+++ Source material

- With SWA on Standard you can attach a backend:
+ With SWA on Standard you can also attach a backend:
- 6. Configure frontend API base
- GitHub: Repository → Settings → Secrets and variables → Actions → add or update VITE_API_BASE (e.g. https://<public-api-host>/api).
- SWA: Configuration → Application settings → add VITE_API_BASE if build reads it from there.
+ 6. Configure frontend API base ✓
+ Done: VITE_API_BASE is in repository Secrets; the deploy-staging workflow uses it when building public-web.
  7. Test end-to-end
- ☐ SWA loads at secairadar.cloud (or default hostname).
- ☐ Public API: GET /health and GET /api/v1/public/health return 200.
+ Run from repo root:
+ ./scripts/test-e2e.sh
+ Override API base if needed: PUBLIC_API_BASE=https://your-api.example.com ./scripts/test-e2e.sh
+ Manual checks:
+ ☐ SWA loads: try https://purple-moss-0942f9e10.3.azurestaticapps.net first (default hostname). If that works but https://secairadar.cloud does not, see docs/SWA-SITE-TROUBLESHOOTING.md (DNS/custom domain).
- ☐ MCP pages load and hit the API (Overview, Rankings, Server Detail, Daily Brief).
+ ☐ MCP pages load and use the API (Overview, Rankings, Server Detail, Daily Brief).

++++++

* **Task instructions**: Give every line of the material again, exactly.

* **Written answer**:
- With SWA on Standard you can attach a backend:
+ With SWA on Standard you can also attach a backend:
- 6. Configure frontend API base
- GitHub: Repository → Settings → Secrets and variables → Actions → add or update VITE_API_BASE (e.g. https://<public-api-host>/api).
- SWA: Configuration → Application settings → add VITE_API_BASE if build reads it from there.
+ 6. Configure frontend API base ✓
+ Done: VITE_API_BASE is in repository Secrets; the deploy-staging workflow uses it when building public-web.
  7. Test end-to-end
- ☐ SWA loads at secairadar.cloud (or default hostname).
- ☐ Public API: GET /health and GET /api/v1/public/health return 200.
+ Run from repo root:
+ ./scripts/test-e2e.sh
+ Override API base if needed: PUBLIC_API_BASE=https://your-api.example.com ./scripts/test-e2e.sh
+ Manual checks:
+ ☐ SWA loads: try https://purple-moss-0942f9e10.3.azurestaticapps.net first (default hostname). If that works but https://secairadar.cloud does not, see docs/SWA-SITE-TROUBLESHOOTING.md (DNS/custom domain).
- ☐ MCP pages load and hit the API (Overview, Rankings, Server Detail, Daily Brief).
+ ☐ MCP pages load and use the API (Overview, Rankings, Server Detail, Daily Brief).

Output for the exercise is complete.